Supreme Court of Arizona
Mar 7, 1968
438 P.2d 407 (Ariz. 1968)


Nos. 8583, 8631.

March 7, 1968.

Appeal from the Superior Court of Maricopa County, Thomas Tang and Irwin Cantor, JJ.

Alan Philip Bayham, and Jerome S. Gutkin, Phoenix, for appellants.

Kramer, Roche, Burch Streich, Phoenix, for appellee Western Savings Loan Assn.

Snell Wilmer, Phoenix, for appellee Inland Western Mortgage Co.

These two appeals, consolidated for this decision only, arise out of an action to foreclose a mortgage on a trailer park. Dart and his wife, together with Inland Western Mortgage Company, second mortgagee, were sued by Western Savings and Loan Association to foreclose a first mortgage. Western also sought the appointment of a receiver. Inland cross-claimed to foreclose its second mortgage and to foreclose a first mortgage on the Darts' home. It also sought a receiver.

William J. Dart, in answer to the complaint for foreclosure by Western, asserted that he was the beneficiary of a trust whose res was the subject matter of the foreclosure suit and he cross-claimed against Union Title Company, as trustee, alleging conversion of trust moneys (income from the trailer park deposited in escrow) so that the trust res was jeopardized.
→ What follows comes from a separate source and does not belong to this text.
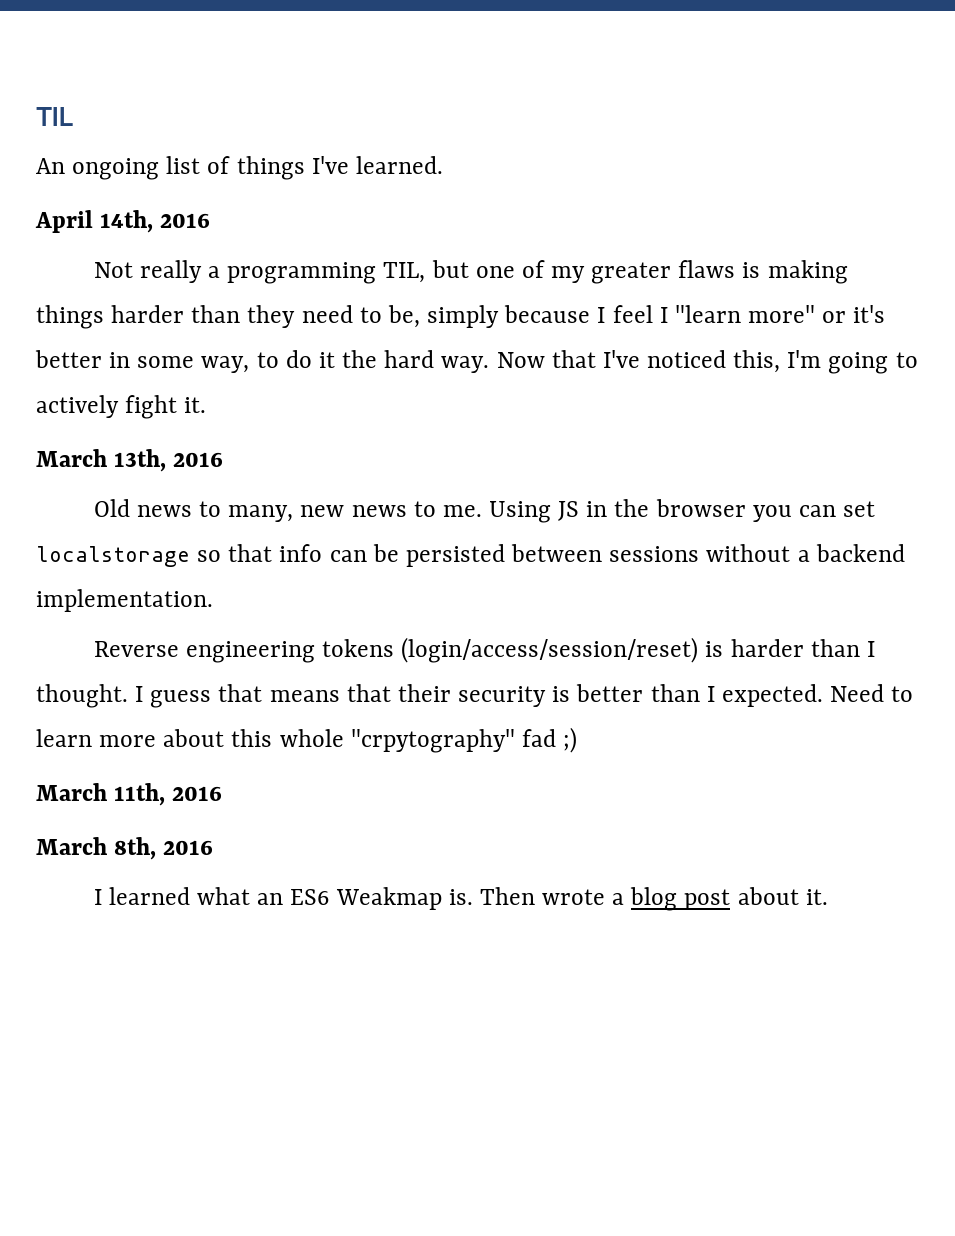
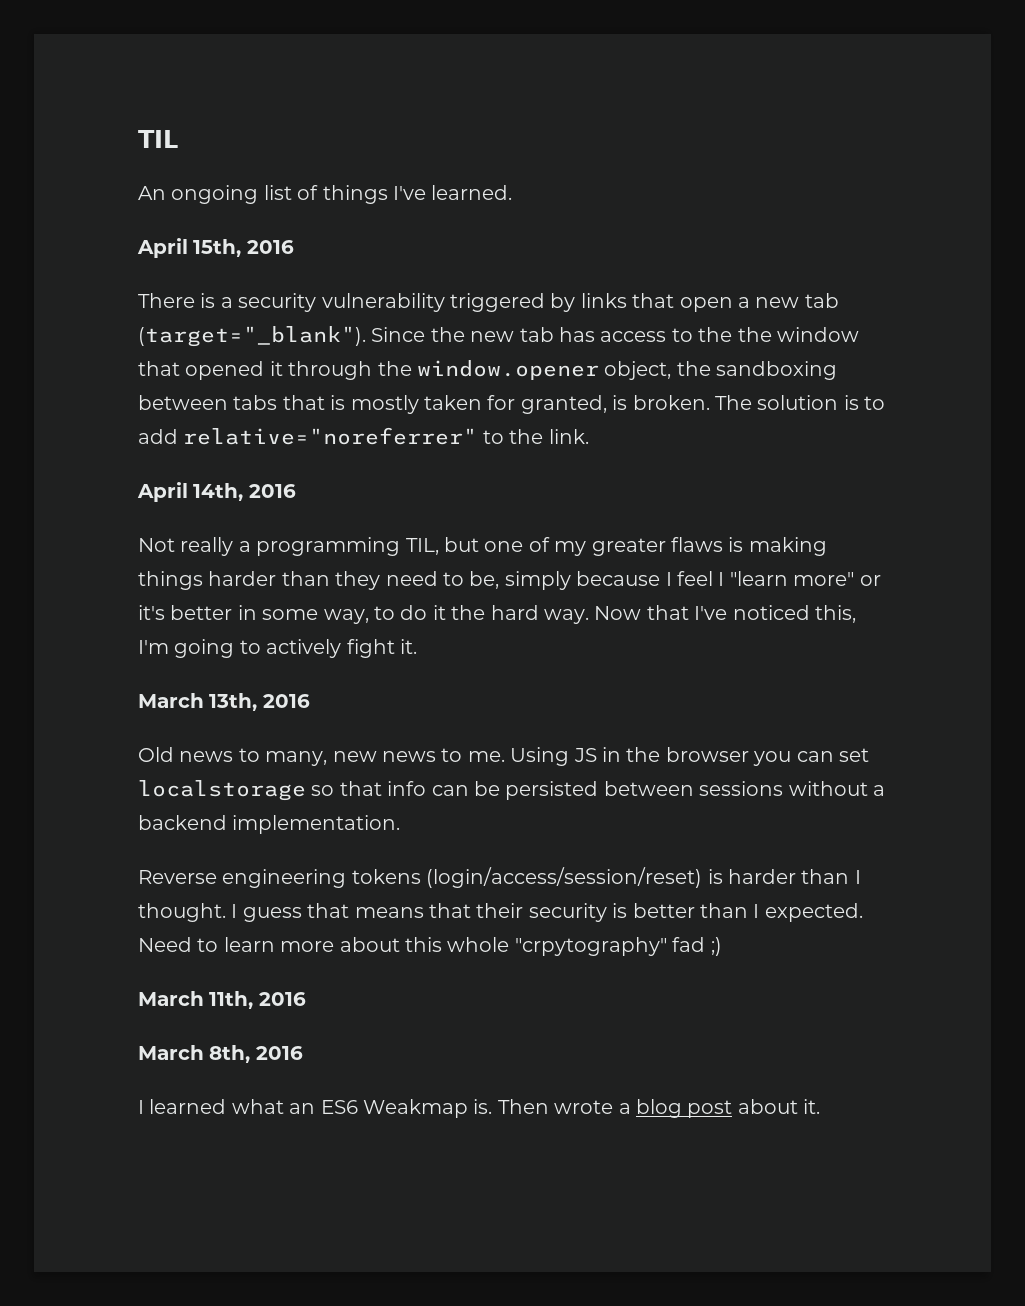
(443, 165) none -> [137,238,294,258] [138,293,839,312] [138,326,859,347] [138,360,838,380] [138,395,886,414] [138,427,589,445] // April 15th, 2016 // There is a security vulnerability triggered by links that open a new tab (target="_blank"). Since the new tab has access to the the window that opened it through the window.opener object, the sandboxing between tabs that is mostly taken for granted, is broken. The solution is to add relative="noreferrer" to the link.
Union answered the cross-claim, admitting that it had converted trust moneys and stated there was an arrearage of $18,500 on the first mortgage. It further alleged that the Darts had, in March, 1964, unlawfully assumed the management and control of the trust estate. Union also urged the appointment of a receiver.

At the time of the hearing on the application by Western for a receiver, the property was of the estimated value between $500,000 and $800,000, and $244,478.69 was owed on the first mortgage and $55,000 on the second mortgage. A federal tax lien had been placed against the property in the approximate amount of $187,000. It is conceded, however, that this tax lien is junior to both mortgages. Real and personal property taxes are accruing against the trailer park at the rate of $1700 a year and interest on the first mortgage is accruing at the rate of $1600 a month.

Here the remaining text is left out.